Molecular featurizations

Classical descriptors

The first three featurizations correspond to well-known structural and physicochemical descriptors, namely MACCS counts, circular fingerprint counts [56], and RDKit descriptors. All were computed using RDKit [39]. For MACCS counts, multiple substructure occurrences were summed up, due to performance improvement over the original MACCS binary vectors [38]. For convenience, they will be referred to as MACCS, although implying MACCS counts. When generating circular fingerprint counts, the GetHashedMorganFingerprint-function was called with an atom neighbor radius of three, while all other parameters were kept in their default state, resulting in integer vectors of length 2048. The occurrences per bin were added to obtain counts instead of binary vectors and are referred to as Morgan fingerprint count (MFC).
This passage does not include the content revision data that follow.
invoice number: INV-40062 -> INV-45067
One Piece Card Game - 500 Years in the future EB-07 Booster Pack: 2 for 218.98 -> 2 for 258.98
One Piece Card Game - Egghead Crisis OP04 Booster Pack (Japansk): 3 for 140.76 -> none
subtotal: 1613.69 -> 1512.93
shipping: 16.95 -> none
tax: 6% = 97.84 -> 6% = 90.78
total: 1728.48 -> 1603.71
RDKit descriptors were computed with all parameters on default, yielding a diverse collection of 208 physicochemical but also fragment-based descriptor values.

Learned representations

The pretrained CDDD encoder model from the associated GitHub repository was used [57], generating 512 continuous values between −1 and 1. Instead of running each input SMILES through the encoder once, every SMILES was randomized 100 times using 100 random permutations of the atom indices and the RenumberAtoms-function of RDKit to generate a varying non-canonical SMILES. Subsequently, the column average of the resulting 100 values was taken for each feature of each compound. This procedure was recommended by the creators of CDDD as it improves the performance when used for ML by enhancing generalization.

Feature scaling

For the training partition of each split, MACCS and MFC, being entirely count-based integer features, were normalized to unit norm (such that all values \(\in [0, 1]\)) prior to fitting. RDKit descriptors and CDDD were standardized such that all feature columns have a mean of 0 and a standard deviation of 1.

Modeling algorithms

No hyperparameter tuning was involved to compare the models at their baseline performance.
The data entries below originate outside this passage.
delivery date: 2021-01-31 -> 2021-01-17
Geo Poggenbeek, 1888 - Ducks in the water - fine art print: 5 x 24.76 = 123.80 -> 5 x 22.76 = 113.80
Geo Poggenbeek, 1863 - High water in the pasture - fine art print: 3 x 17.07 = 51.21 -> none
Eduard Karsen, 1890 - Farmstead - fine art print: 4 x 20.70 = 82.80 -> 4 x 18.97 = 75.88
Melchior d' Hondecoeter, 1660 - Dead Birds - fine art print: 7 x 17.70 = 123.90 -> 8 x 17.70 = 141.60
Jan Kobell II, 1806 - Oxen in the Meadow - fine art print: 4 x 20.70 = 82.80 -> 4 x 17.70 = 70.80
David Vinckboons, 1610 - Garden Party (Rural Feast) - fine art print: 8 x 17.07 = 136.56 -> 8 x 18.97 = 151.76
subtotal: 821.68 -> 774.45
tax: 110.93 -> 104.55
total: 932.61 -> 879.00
Techniques not related to neural networks

Implementations of RFs and SVMs were taken from scikit-learn [58], with the default parameters. As RFs are already ensembles by construction, the ensembles of 200 members which were used in the conducted experiments correspond to ensembles of ensembles in case of RFs. For the implementation of XGB, the XGBoost Python Package was used [59].

Neural networks

The SNN architecture has 128 neurons in its hidden layer, while the DNN architecture has layers of 256, 128, and 16 neurons, in the direction of forward propagation. Each hidden layer uses ReLU activation. The output neuron uses a linear activation for regression. Modeling tasks related to neural networks were performed using TensorFlow [60]. To make the results comparable, dropout was used for all hidden layers in the DNN, with a dropout rate of 20%. All neural networks were trained for 1000 epochs.

Cross-validation for generating subsampling ensembles

The size of ensembles generated by CV was set to 200 in order to lower the variance of the ensemble derived estimates (\(R^2\), \(\rho\)). The number of repetitions was determined by preliminary experiments (data not shown here), where several settings were tested on a few selected datasets. A custom implementation was built for convenient evaluation of sampling-based ensemble uncertainties [61]. An overview of each Python package, together with its version number, can be found in Additional file 1: Table S2.

A balanced splitting scheme, i.e., each test object is in the test set exactly once, allows for estimation of the model quality with lower variability, which is why k-fold CV  [62] was applied to generate subsamples for ensemble construction. To ensure diversity of the resulting ensemble members on the one hand but also reasonable model quality on the other, k was set to 2. This choice has also turned out to be successful in the preliminary experiments, requiring less CPU time than larger ks and showing a comparable model performance at the same time. Therefore, 400 (= 200 repetitions * two folds) models were fitted and evaluated per dataset, featurization, and modeling technique. The complete prediction of all compounds in a dataset requires two folds (i.e., two models).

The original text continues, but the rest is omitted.